A third day in a row of terrible sleeping patterns, awake at 3:30 until 6:30 or 7, then asleep until past 9, to awake groggy. I somewhat made up for this yesterday (and the email disruption) by working until 10pm, starting to trace over the new underdrawing. I completed this today; each stage took over an hour, there are a lot of lines here.
Yesterday, I also completed a poster for the future music event of John Lindley's called 'Compose Yourself'. In the night, I wondered which songs to perform, I think All Controlled By Someone, More, and Incomplete Version Of The Writer would be good choices, though I have many options. What is the aim? To please an audience with an instant catchy song? This is always difficult with new music. My most beloved songs are those which grew over time. Perhaps my aim should be to practice myself, push myself somehow in performance, or grow in other ways, or simply to promote the new album.
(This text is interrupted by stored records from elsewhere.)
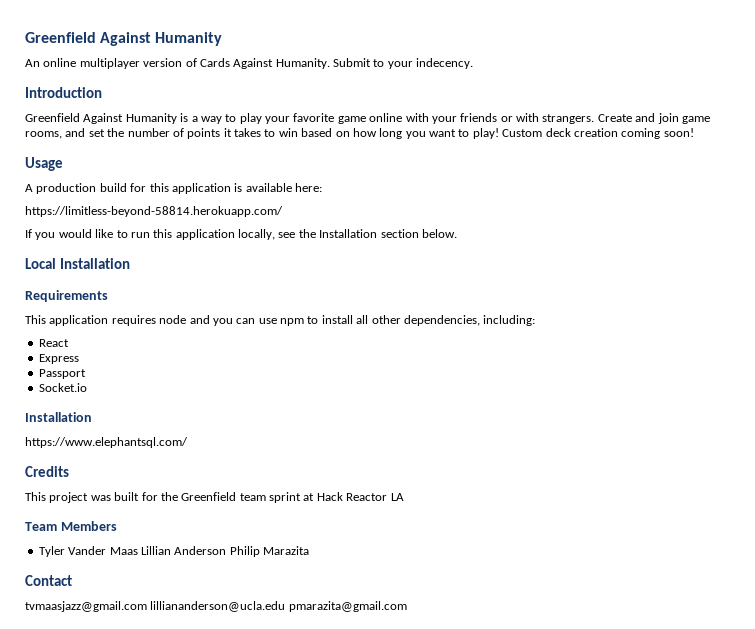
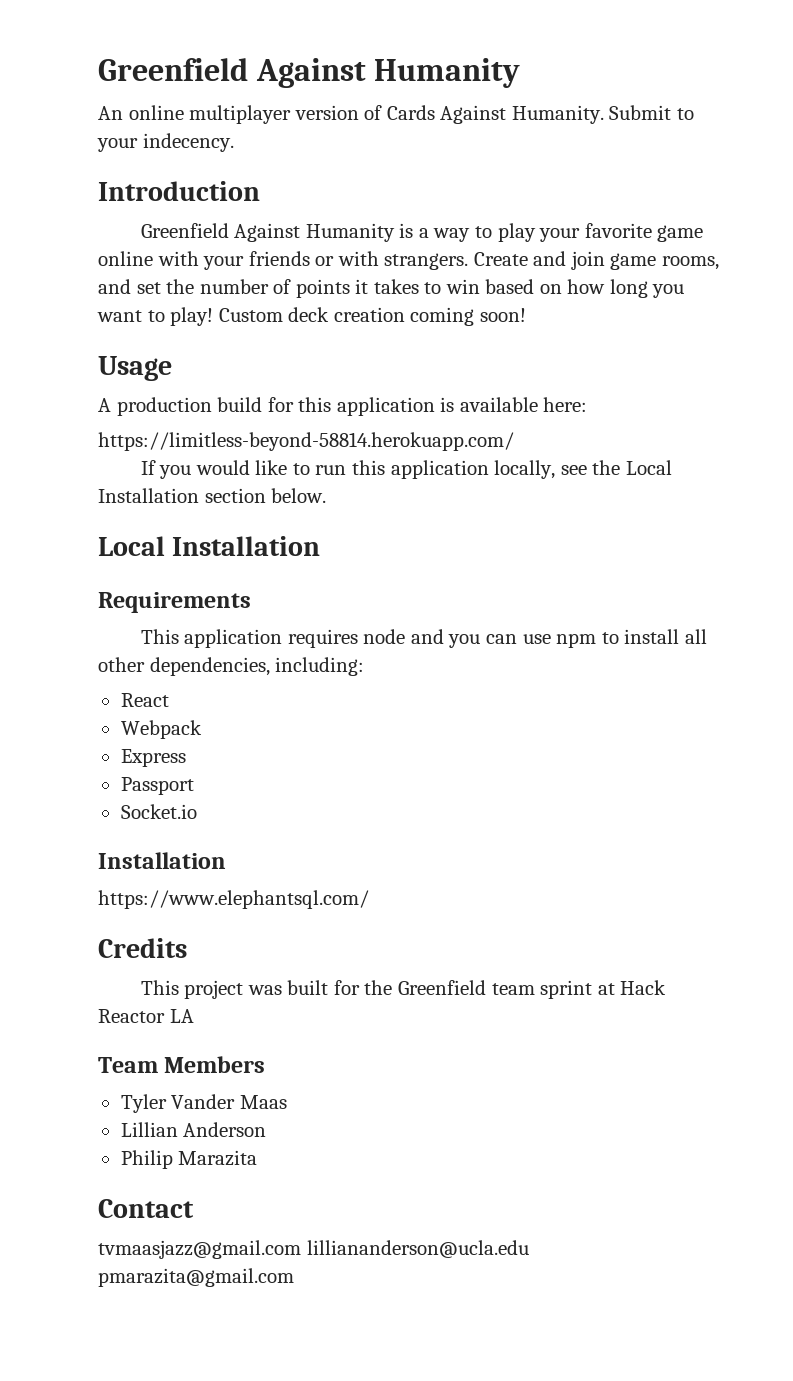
(316, 233) none -> [625,460,672,475] Local
(69, 343) none -> [120,720,202,739] // Webpack
(138, 551) none -> (287, 1102) //
(227, 550) none -> (267, 1129) //

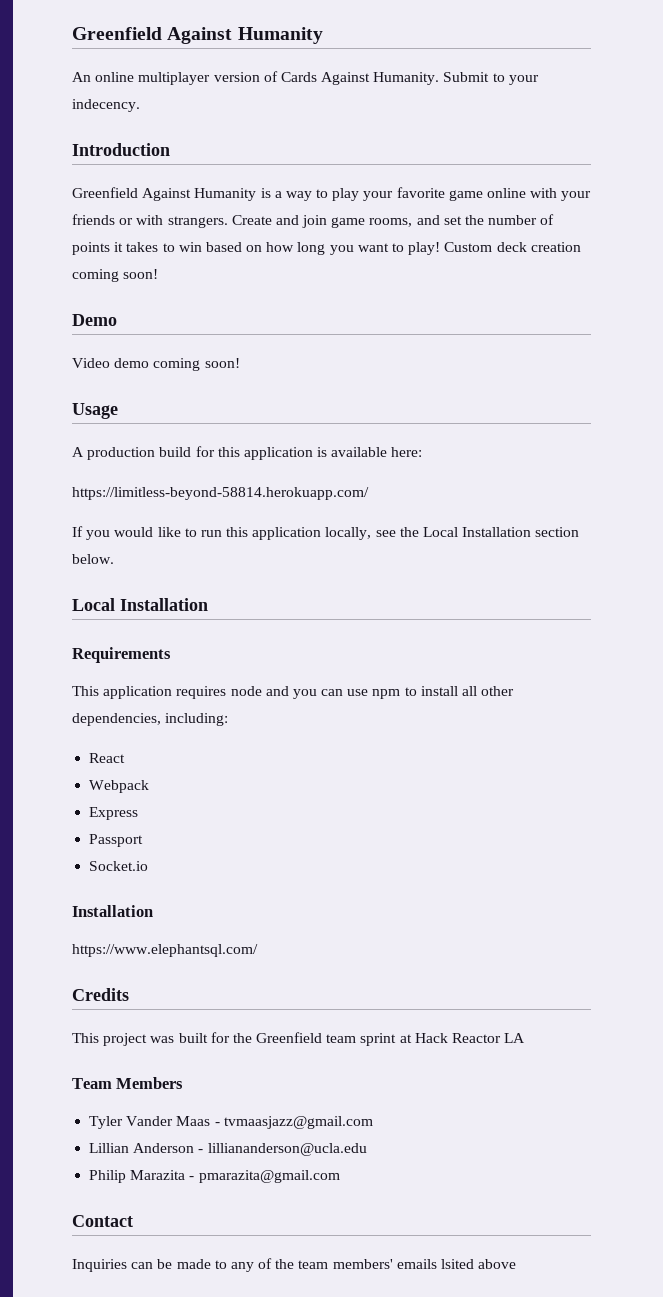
(526, 315) none -> [72,314,117,326] [72,358,240,371] // Demo // Video demo coming soon!
(287, 1102) none -> [214,1116,373,1129] - tvmaasjazz@gmail.com
(267, 1129) none -> [198,1143,367,1156] - lilliananderson@ucla.edu
(258, 1158) none -> [189,1170,340,1183] - pmarazita@gmail.com
[98,1240,529,1259] [98,1268,294,1287] tvmaasjazz@gmail.com lilliananderson@ucla.edu pmarazita@gmail.com -> [72,1258,517,1272] Inquiries can be made to any of the team members' emails lsited above

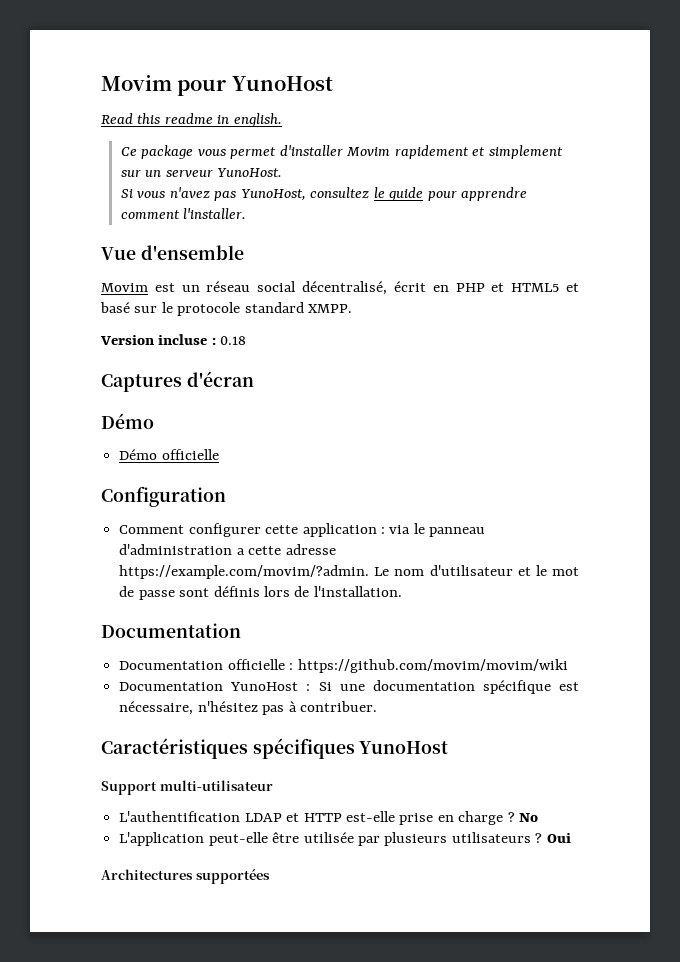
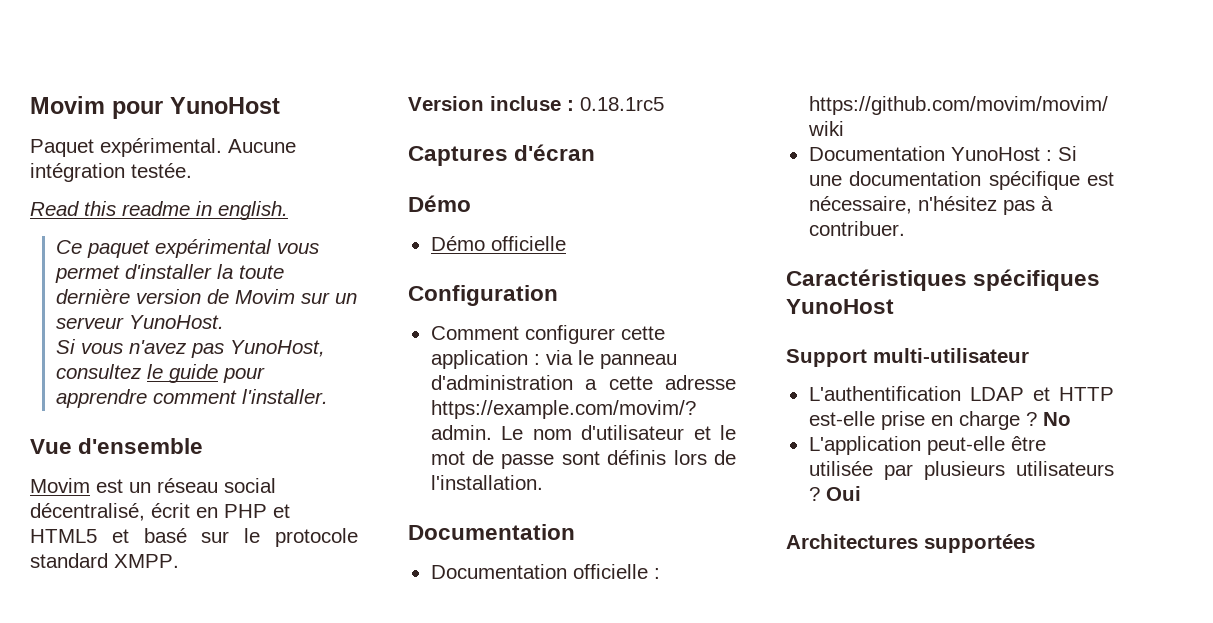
(333, 83) none -> [30,138,296,157] [30,163,192,182] // Paquet expérimental. Aucune intégration testée.
[141,145,194,159] package -> [87,239,273,258] paquet expérimental
[346,145,563,159] Movim rapidement et simplement -> [217,264,285,279] [56,289,296,304] la toute dernière version de Movim
[220,336,247,345] 0.18 -> [580,97,664,111] 0.18.1rc5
First thing today, after again waking late, I had time to do a little singing practice.
After the tracing, I made a small adjustment to my music filing. The Marius Fate Modern Game album had a separate code from the same album by myself (even though I AM Marius Fate). This had some logic, but at the same time, it is the same album, so I've re-coded The Modern Game as R32A, R32B, R32C for the three versions, and a similar change for the Masculinity Two single. This was done by 3pm, and involved quite a few changes, to my records, to my website, and to the various listings of albums.
After that I felt somewhat tired and lost. Whenever I feel overstretched, that I need to focus on one particular artform, another request appears and I find myself stretching yet again. In this case I'm now thinking of music performances, when I feel I should really be painting.
I must muse a little, but not pause for long. The rock must be rolled, but in which direction? There are certain needs and goals, some optional, and some future targets not yet imagined. Where lies my great future?